Quand le vide coûte plus cher que le produit
Un format mal dimensionné génère mécaniquement du vide. Or le transport est de plus en plus indexé sur le poids volumétrique. Expédier de l’air revient donc à payer pour un espace inutile. Dans certains environnements e-commerce ou B2B, le taux de remplissage moyen se situe entre 42 et 46 %. Plus de la moitié du volume expédié ne contient aucun produit.
- Un coût invisible mais massif
Ce constat est souvent une surprise lorsqu’il est objectivé. Beaucoup d’entreprises pensent optimiser leur emballage, jusqu’au jour où une analyse volumétrique révèle que l’air représente la première “marchandise” transportée. Ce vide n’est pas neutre. Il génère plus de palettes, plus de camions, plus de manutention, plus d’émissions, et mobilise du capital immobilisé en consommables.
La rationalisation des formats change radicalement cette équation. En combinant standardisation des emballages et ajustement automatique de la hauteur des colis, il devient possible d’augmenter le taux de remplissage moyen et de réduire le volume total expédié jusqu’à 30 %.
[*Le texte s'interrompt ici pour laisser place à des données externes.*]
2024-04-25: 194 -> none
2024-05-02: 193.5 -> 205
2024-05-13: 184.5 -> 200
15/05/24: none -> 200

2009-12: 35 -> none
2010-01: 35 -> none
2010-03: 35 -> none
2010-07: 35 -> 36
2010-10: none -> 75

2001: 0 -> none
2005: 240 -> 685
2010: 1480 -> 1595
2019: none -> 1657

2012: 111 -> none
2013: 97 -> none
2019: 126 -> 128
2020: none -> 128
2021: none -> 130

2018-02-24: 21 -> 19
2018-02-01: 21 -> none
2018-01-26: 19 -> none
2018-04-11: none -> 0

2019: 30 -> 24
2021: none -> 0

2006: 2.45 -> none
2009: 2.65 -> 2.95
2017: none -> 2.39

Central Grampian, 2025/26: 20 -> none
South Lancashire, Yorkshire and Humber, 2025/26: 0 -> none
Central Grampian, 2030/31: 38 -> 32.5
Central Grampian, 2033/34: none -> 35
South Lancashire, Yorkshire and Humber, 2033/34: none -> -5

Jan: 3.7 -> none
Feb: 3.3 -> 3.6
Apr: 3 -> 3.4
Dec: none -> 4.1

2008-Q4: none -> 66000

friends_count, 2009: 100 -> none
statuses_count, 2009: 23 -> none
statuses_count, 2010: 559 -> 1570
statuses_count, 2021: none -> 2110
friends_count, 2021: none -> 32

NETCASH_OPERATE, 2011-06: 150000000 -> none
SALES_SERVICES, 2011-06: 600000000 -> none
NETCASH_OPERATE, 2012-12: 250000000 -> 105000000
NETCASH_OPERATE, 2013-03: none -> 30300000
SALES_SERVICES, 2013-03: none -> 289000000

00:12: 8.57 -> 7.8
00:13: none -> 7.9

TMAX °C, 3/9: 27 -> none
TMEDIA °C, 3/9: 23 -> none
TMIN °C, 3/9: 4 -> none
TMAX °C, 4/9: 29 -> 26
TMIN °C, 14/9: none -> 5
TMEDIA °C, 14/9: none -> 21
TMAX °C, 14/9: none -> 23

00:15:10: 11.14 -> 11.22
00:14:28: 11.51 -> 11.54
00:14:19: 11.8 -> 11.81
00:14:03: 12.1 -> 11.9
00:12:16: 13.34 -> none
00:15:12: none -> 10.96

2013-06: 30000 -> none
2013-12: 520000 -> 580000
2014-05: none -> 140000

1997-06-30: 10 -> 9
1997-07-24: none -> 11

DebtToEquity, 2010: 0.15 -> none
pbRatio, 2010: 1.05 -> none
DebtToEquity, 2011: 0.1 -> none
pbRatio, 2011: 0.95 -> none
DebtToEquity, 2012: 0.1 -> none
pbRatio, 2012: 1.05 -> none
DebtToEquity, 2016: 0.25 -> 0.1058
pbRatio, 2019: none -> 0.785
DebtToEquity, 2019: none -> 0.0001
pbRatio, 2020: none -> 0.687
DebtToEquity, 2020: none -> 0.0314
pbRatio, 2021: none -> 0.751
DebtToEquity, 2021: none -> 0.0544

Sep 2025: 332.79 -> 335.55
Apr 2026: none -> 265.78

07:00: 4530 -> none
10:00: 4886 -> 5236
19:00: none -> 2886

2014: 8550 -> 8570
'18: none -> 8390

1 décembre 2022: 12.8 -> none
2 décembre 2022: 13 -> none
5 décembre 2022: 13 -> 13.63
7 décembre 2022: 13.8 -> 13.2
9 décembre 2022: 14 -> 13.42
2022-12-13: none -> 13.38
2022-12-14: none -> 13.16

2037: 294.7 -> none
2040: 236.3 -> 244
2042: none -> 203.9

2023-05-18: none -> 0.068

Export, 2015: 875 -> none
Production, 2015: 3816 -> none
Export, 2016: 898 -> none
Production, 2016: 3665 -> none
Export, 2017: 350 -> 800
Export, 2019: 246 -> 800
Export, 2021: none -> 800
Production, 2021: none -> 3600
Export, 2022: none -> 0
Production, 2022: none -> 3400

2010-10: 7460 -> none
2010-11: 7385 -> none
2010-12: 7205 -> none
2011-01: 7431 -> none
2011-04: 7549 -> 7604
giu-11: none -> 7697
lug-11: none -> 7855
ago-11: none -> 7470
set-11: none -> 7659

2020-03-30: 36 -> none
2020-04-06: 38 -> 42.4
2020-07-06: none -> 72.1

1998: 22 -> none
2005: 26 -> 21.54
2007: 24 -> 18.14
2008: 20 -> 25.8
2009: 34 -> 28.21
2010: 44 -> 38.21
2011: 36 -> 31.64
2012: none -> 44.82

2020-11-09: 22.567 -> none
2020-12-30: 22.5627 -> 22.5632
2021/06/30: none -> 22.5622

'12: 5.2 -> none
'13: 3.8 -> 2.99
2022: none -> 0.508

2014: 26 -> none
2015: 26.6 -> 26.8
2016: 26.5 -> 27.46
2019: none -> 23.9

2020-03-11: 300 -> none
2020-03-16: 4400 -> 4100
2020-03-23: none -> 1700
Ce chiffre n’est pas anecdotique. Une baisse de 30 % du volume, c’est jusqu’à 30 % de palettes en moins à manutentionner et à filmer. C’est jusqu’à 30 % de remorques en moins. Ce sont moins de camions sur les routes et une réduction immédiate des émissions de CO2. C’est aussi jusqu’à 50 à 60 % de consommables de calage en moins, voire leur suppression lorsque le colis est parfaitement ajusté.